CONCLUSION : ’EL COMME FIL CONDUCTEUR DU VIVANT ÉNERGÉTIQUE
À travers toute la Genèse, la forme ’el apparaît dans des configurations extrêmement variées :
formes avec suffixes (elay, elav, elekha),
noms autonomes (’el shaddai, ’el ro’i, ’el ‘olam),
noms composés (Yishma‘el, Yisra’el, Eli‘ezer),
interpellations (’el-Noaḥ, ’el-Avram, ’el-Hagar),
expressions relationnelles (panim el-panim).
Les traductions tardives fragmentent généralement cette unité :
tantôt « Dieu »,
tantôt « vers »,
tantôt simple marqueur grammatical.
Mais cette fragmentation fait disparaître la cohérence structurelle du texte.
La Genèse semble au contraire conserver volontairement une même graphie (אל) pour suivre une même réalité fondamentale à travers des fonctions différentes :
👉 la puissance énergétique.
Dans cette lecture, ’el ne désigne pas uniquement un être, une direction ou une abstraction religieuse.

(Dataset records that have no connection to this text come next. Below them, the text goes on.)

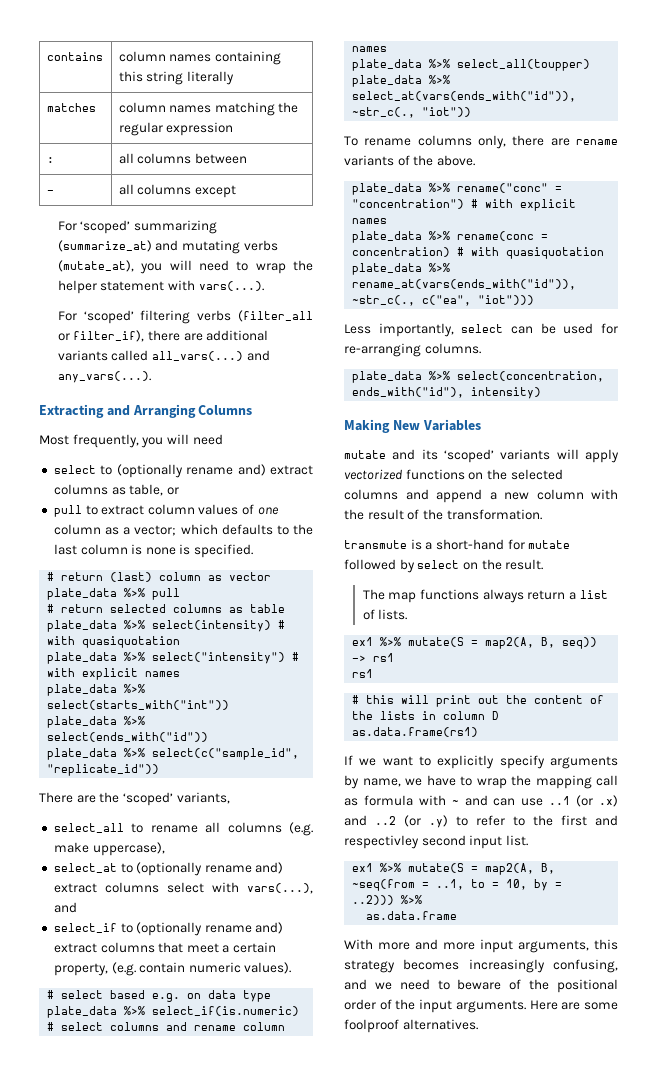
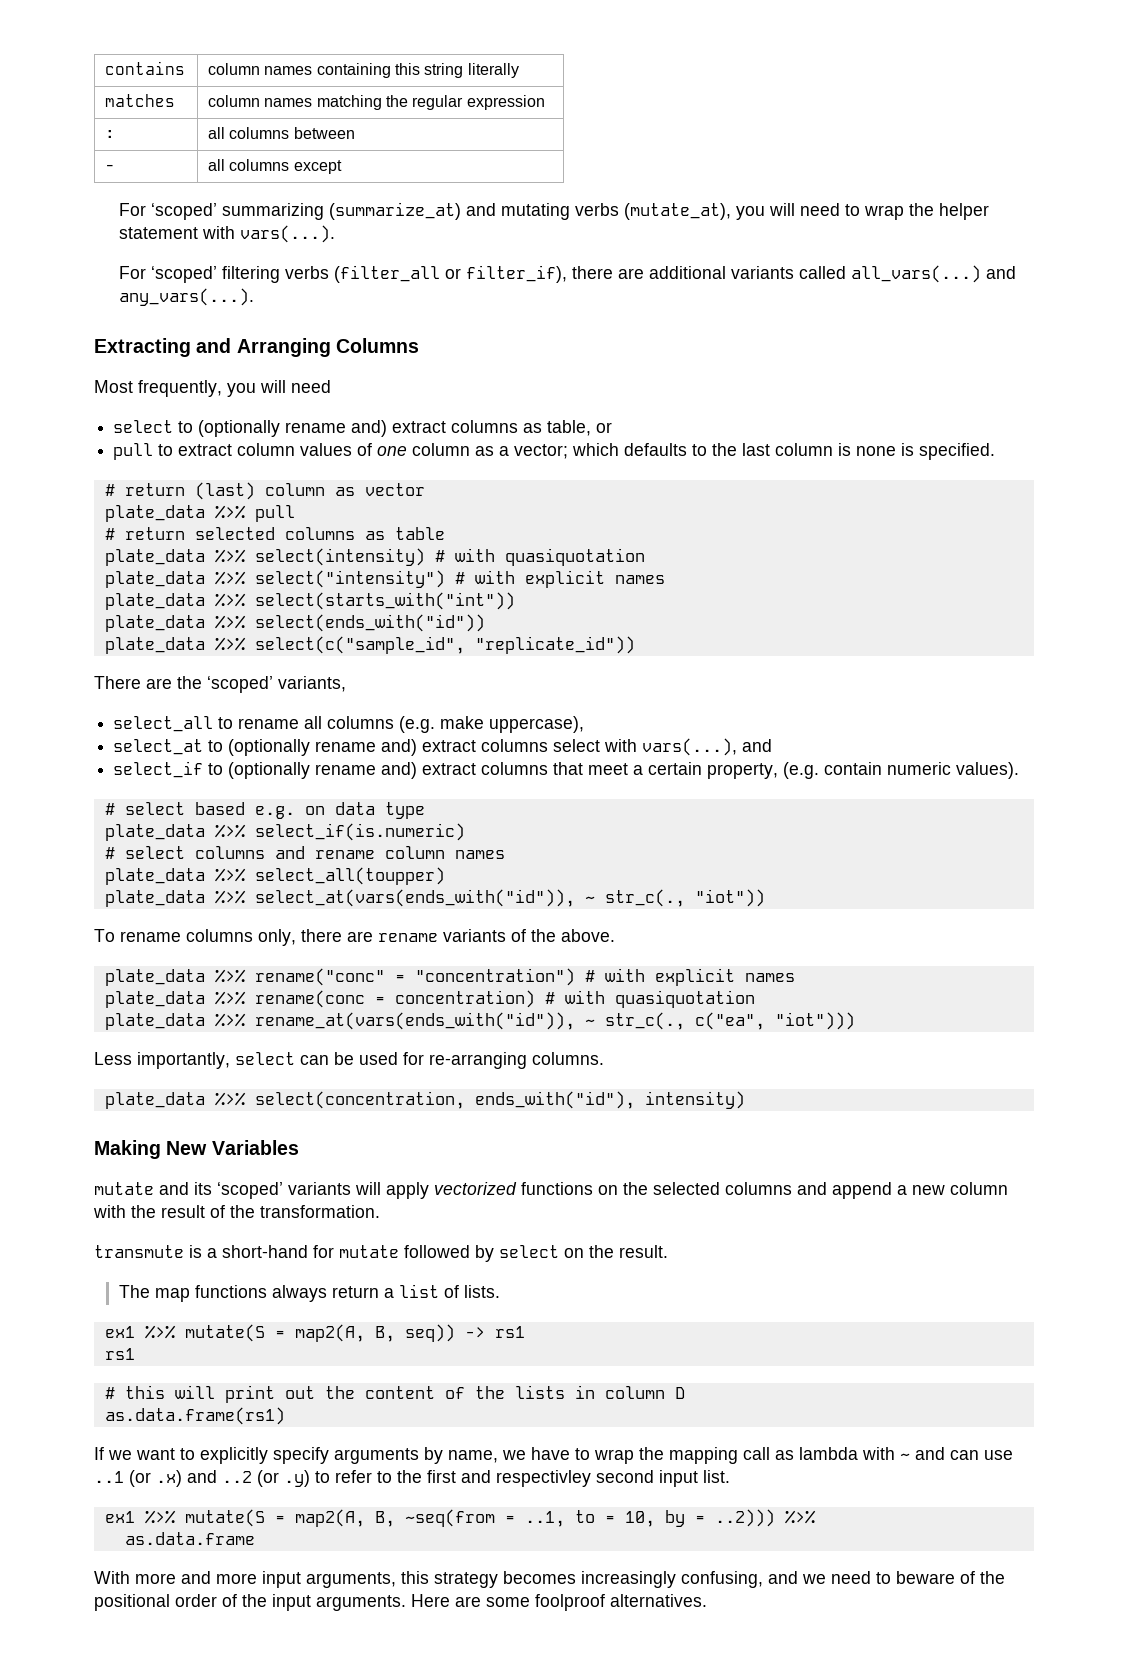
- plate_data %>% select_at(vars(ends_with("id")), ~str_c(., "iot"))
+ plate_data %>% select_at(vars(ends_with("id")), ~ str_c(., "iot"))
- plate_data %>% rename_at(vars(ends_with("id")), ~str_c(., c("ea", "iot")))
+ plate_data %>% rename_at(vars(ends_with("id")), ~ str_c(., c("ea", "iot")))
- If we want to explicitly specify arguments by name, we have to wrap the mapping call as formula with ~ and can use ..1 (or .x) and ..2 (or .y) to refer to the first and respectivley second input list.
+ If we want to explicitly specify arguments by name, we have to wrap the mapping call as lambda with ~ and can use ..1 (or .x) and ..2 (or .y) to refer to the first and respectivley second input list.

👉 Il devient le point de contact entre :
la perception (ra’ah),
la réception (shama‘),
la décision intérieure (el-libi),
la continuité des engendrements,
et la circulation du flux vital.
Les scènes autour de Rivqah, Hagar, Ya‘aqov ou Noaḥ montrent alors une cohérence nouvelle :
la source (‘ayin),
le puits (be’er),
la cruche (kad),
les formes en ’el,
et les mal’akhim,
fonctionnent ensemble dans une même logique de circulation, d’assistance et de maintien du vivant énergétique.
Cette lecture permet également de comprendre pourquoi la Genèse insiste autant sur :
les régimes énergétiques (mitsrayim, ’aram),
la continuité des lignées,
les situations de restriction,
les scènes de désert,
la pullulation,
et les configurations de prédation sexuelle.
Le texte ne décrit pas seulement des personnages ou des déplacements géographiques.
👉 Il suit des états énergétiques, des ruptures de continuité et des tentatives de maintien du vivant énergétique à travers les générations.
Dans cette perspective, ’el devient un véritable fil conducteur structurel de la Genèse.
Il relie :
les noms,
les monologues intérieurs,
les visions,
les scènes de survie,
les relations de flux,
et les mécanismes de continuité du vivant.
L’hypothèse proposée ici ne prétend pas résoudre définitivement toutes les occurrences de ’el.
Mais elle montre qu’une lecture énergétique unifiée produit, dans de nombreux passages, une cohérence structurelle plus forte que la séparation traditionnelle entre :
nom divin,
préposition,
et simple outil grammatical.
Autrement dit :
👉 la Genèse pourrait utiliser ’el comme une même clé structurelle pour suivre la présence, l’altération, la transmission ou la perte de la puissance énergétique au sein du vivant.